• [WHAT TO WORK ON]: From the data below, please reproduce exactly everything from the line that contains "- Working with vb_shared" down to the line that contains "The validibot_shared_dev directory", with both ends included.

• [SOURCE RECORDS]:
_ _ _ _
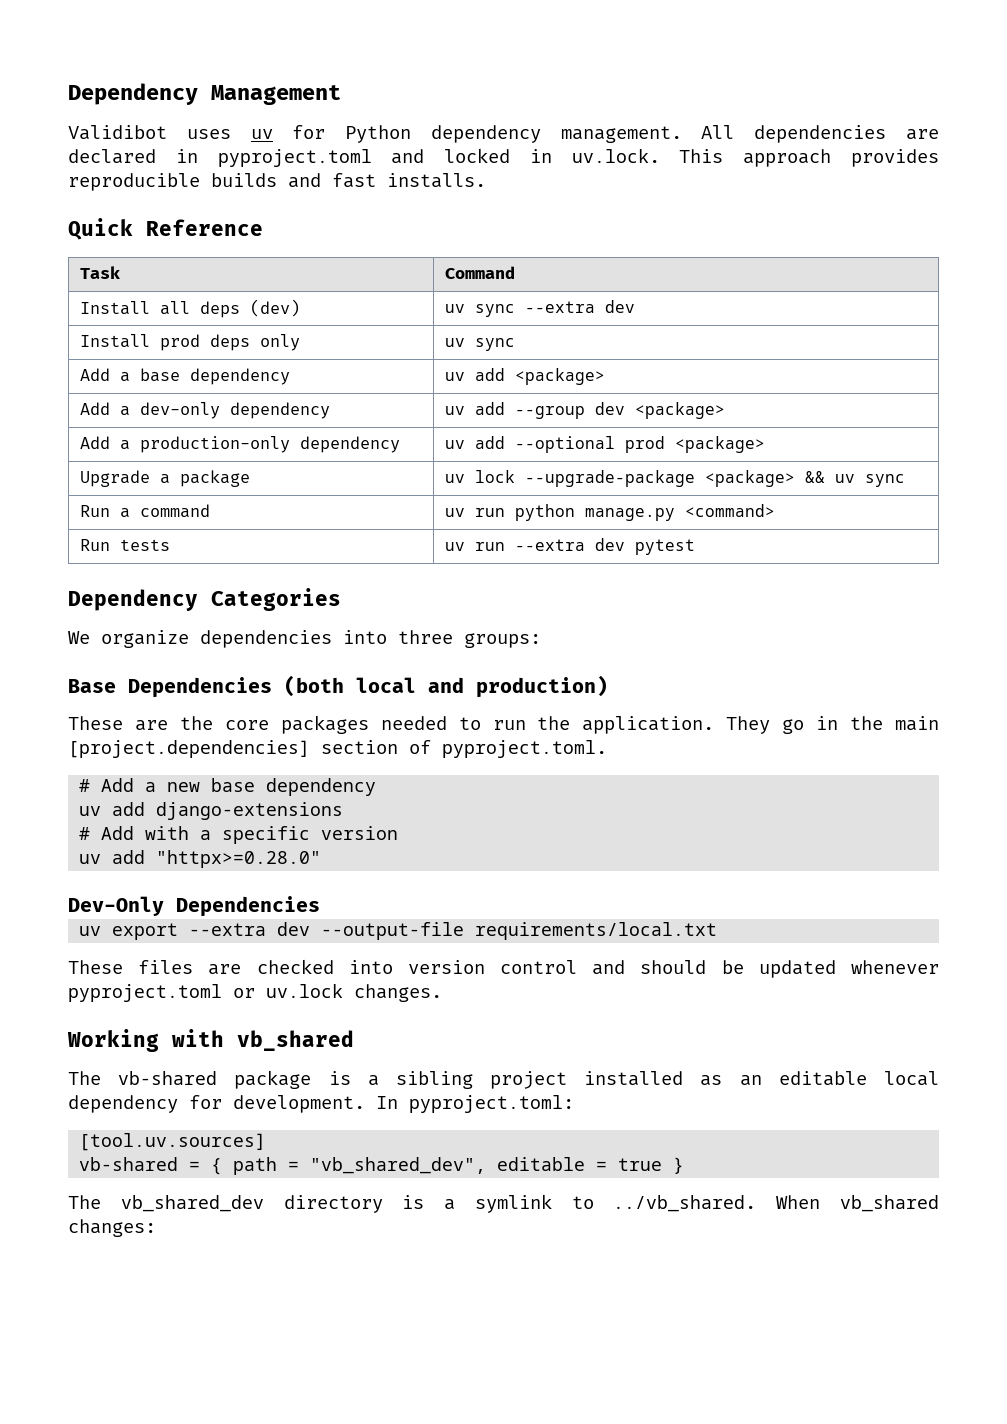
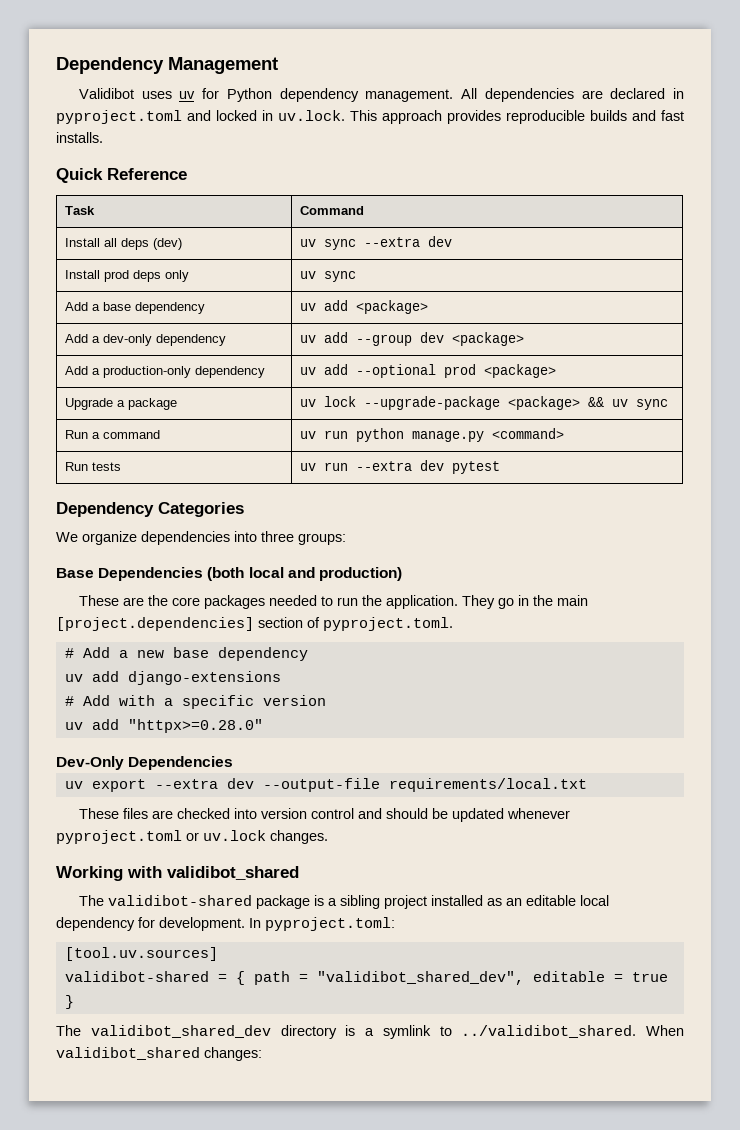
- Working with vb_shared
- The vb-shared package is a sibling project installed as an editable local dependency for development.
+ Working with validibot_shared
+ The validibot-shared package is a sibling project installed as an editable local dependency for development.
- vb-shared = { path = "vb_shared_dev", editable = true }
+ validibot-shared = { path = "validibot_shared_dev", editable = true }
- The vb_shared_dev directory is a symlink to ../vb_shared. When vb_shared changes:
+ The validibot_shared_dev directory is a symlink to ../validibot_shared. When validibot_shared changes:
_ _ _ _
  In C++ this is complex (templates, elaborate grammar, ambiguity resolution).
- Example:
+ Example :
_ _ _ _
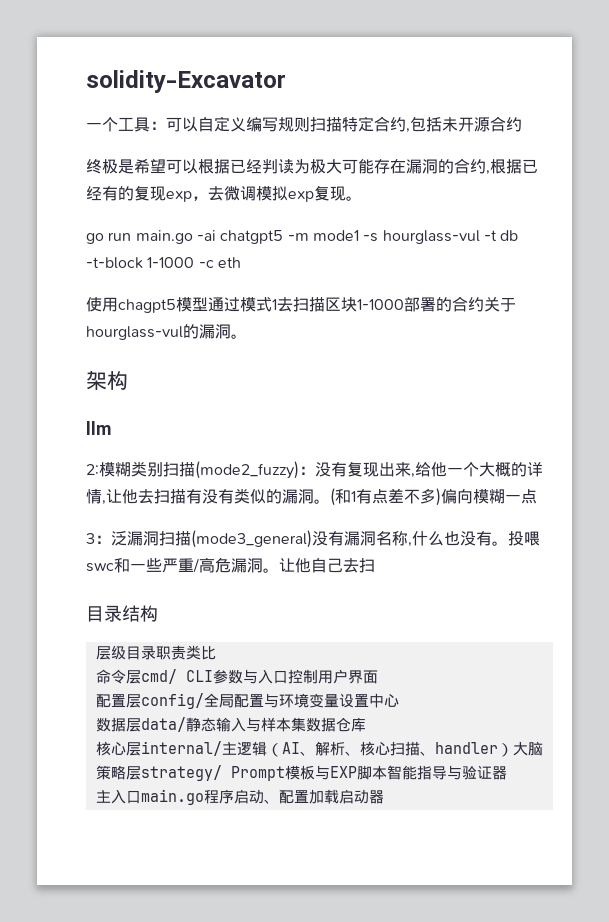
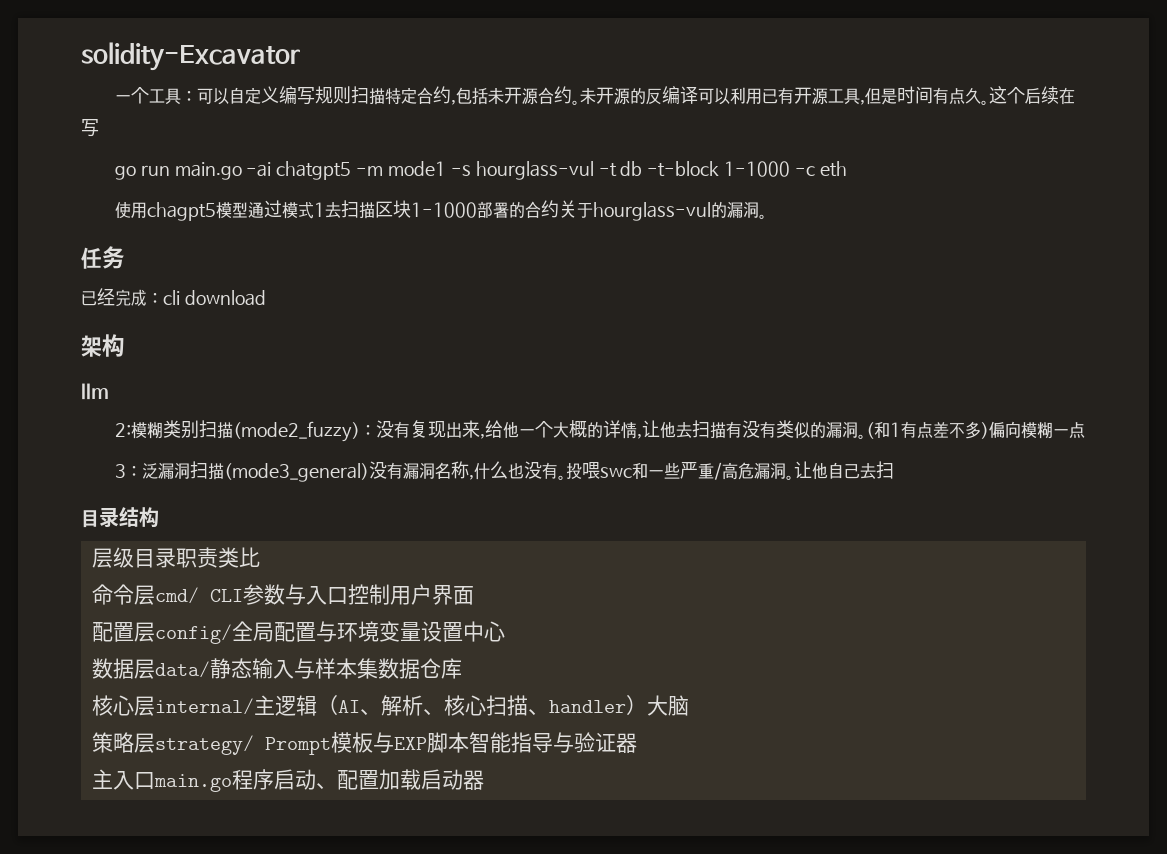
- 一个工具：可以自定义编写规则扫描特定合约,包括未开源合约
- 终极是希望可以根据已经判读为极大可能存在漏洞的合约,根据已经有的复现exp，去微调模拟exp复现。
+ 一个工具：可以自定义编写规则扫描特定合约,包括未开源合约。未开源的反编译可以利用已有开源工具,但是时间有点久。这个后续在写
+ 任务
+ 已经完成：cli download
_ _ _ _
• [ANSWER BOX]:
- Working with vb_shared
- The vb-shared package is a sibling project installed as an editable local dependency for development.
+ Working with validibot_shared
+ The validibot-shared package is a sibling project installed as an editable local dependency for development.
- vb-shared = { path = "vb_shared_dev", editable = true }
+ validibot-shared = { path = "validibot_shared_dev", editable = true }
- The vb_shared_dev directory is a symlink to ../vb_shared. When vb_shared changes:
+ The validibot_shared_dev directory is a symlink to ../validibot_shared. When validibot_shared changes:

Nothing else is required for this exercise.